[Recorded data]
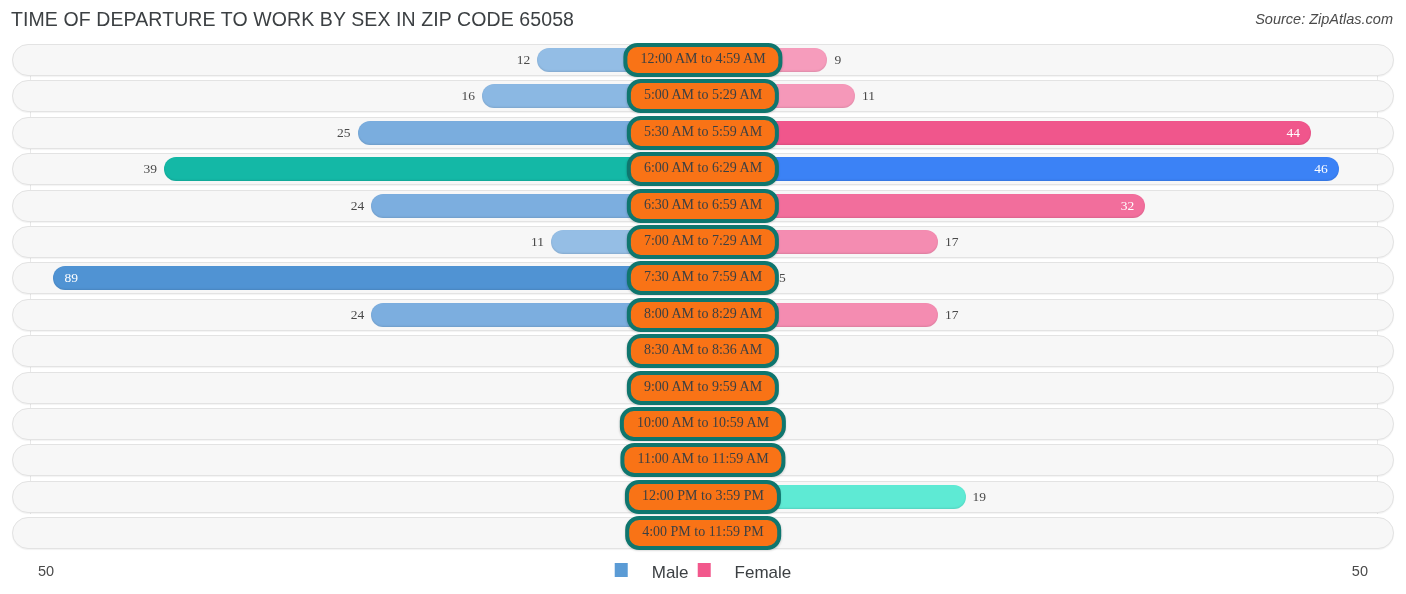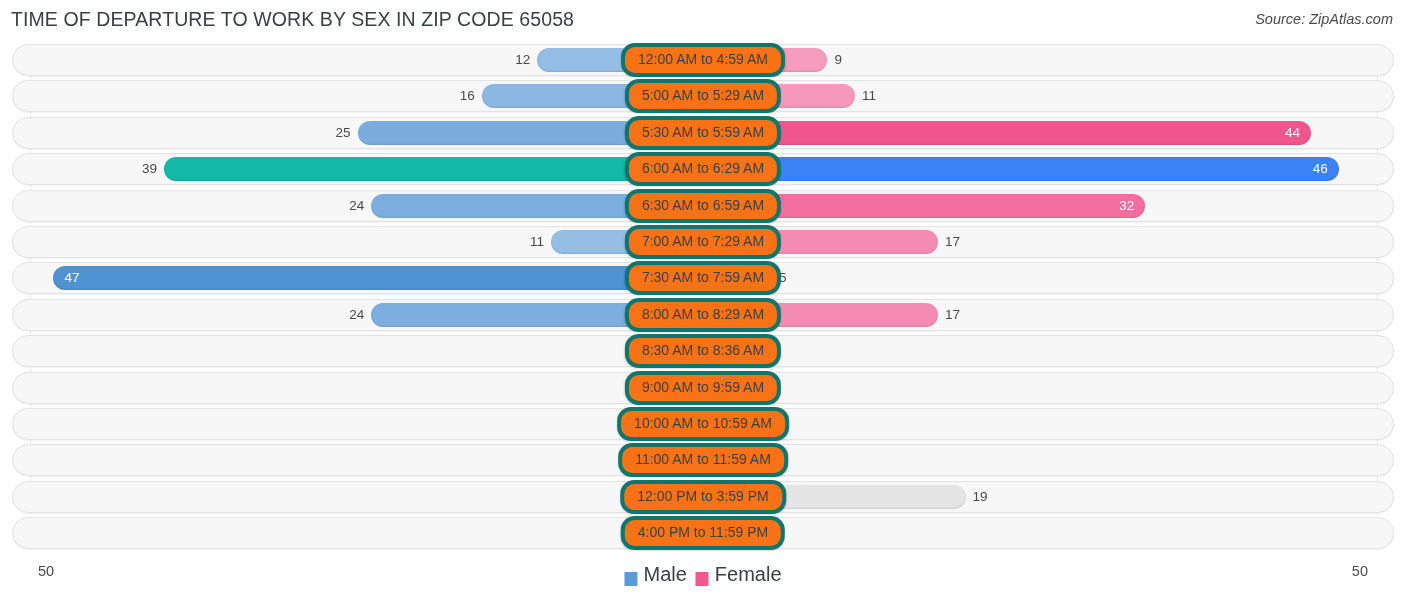--- a/index.html
+++ b/index.html
@@ -47,6 +47,7 @@
     top: 44px;
     width: 1406px;
     height: 508px;
+    font-family: Liberation Serif, serif;
   }
   .gridline {
     position: absolute;

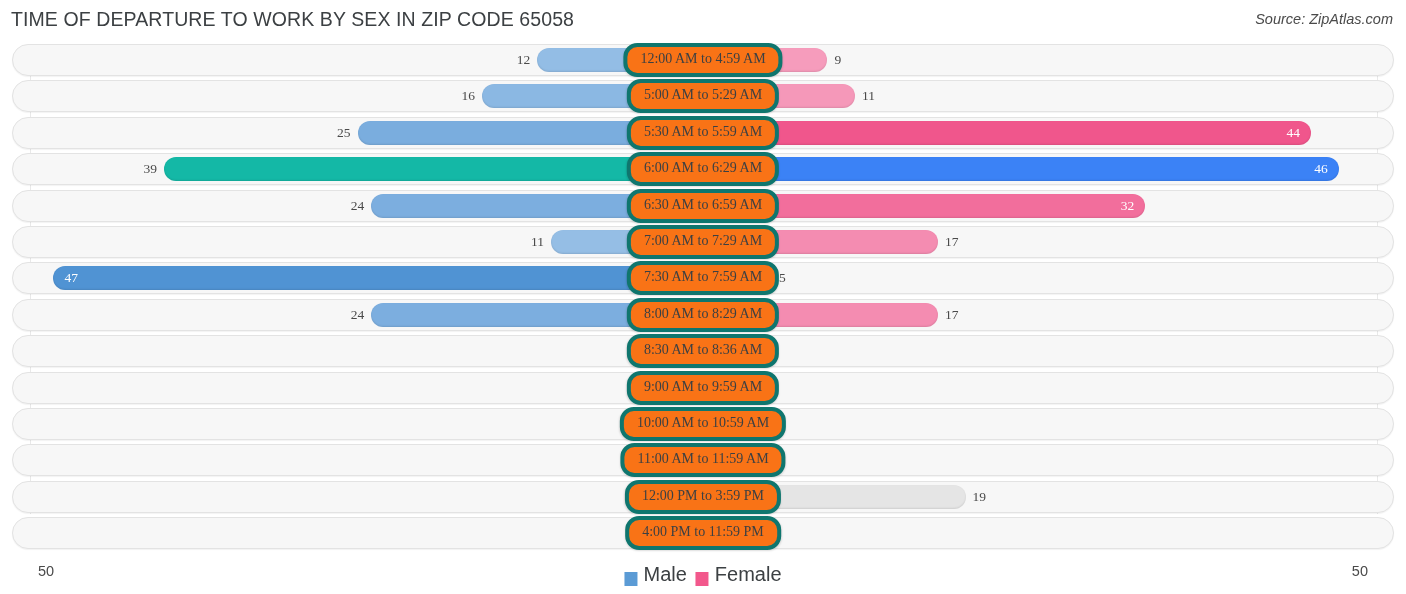--- a/index.html
+++ b/index.html
@@ -236,7 +236,7 @@
       </div>
       <div class="row">
         <div class="bar male" style="width:649.54px;background:rgb(80,147,211)">
-          <span class="val in male-in">47</span>
+          <span class="val in male-in">89</span>
         </div>
         <div class="bar female" style="width:69.10000000000001px;background:rgb(246,164,193)">
           <span class="val out female-out">5</span>

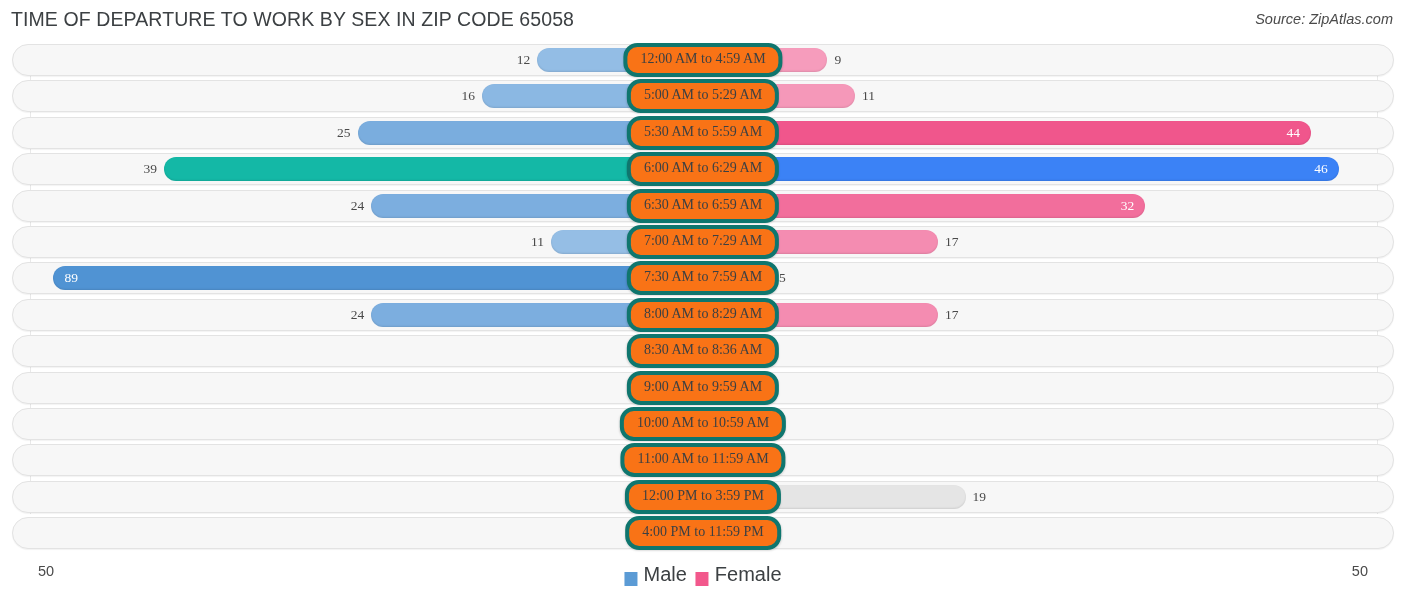--- a/index.html
+++ b/index.html
@@ -292,7 +292,7 @@
         <div class="bar male" style="width:43px;background:rgb(166,201,234)">
           <span class="val out male-out">2</span>
         </div>
-        <div class="bar female" style="width:262.58px;background:#e5e5e5">
+        <div class="bar female" style="width:262.58px;background:#5eead4">
           <span class="val out female-out">19</span>
         </div>
         <div class="cat">12:00 PM to 3:59 PM</div>

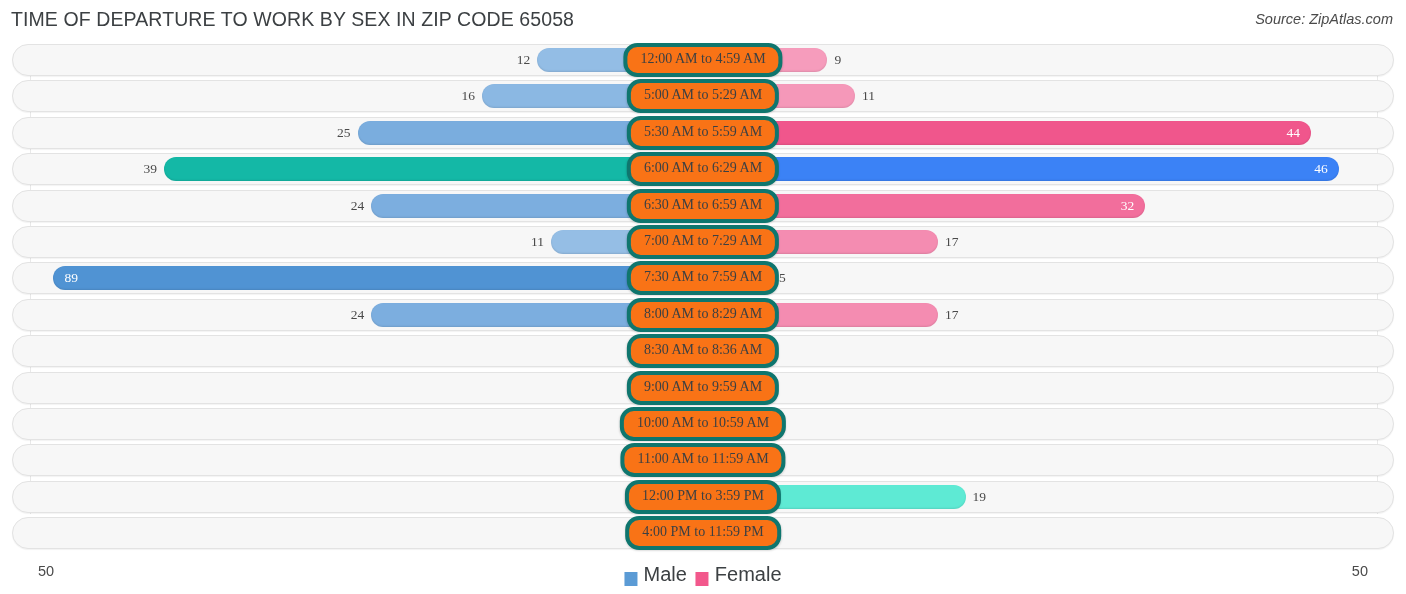--- a/index.html
+++ b/index.html
@@ -157,9 +157,9 @@
   }
   .legend-item {
     display: flex;
-    align-items: flex-end;
-    gap: 6px;
-    font-size: 20px;
+    align-items: flex-start;
+    gap: 24px;
+    font-size: 17px;
     color: #3c4043;
   }
   .swatch {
[/Recorded data]
Assigned task
The lines you return should be those above that contain the word "span", every one of them.

Problem solution
-          <span class="val in male-in">47</span>
+          <span class="val in male-in">89</span>
           <span class="val out female-out">5</span>
           <span class="val out male-out">2</span>
           <span class="val out female-out">19</span>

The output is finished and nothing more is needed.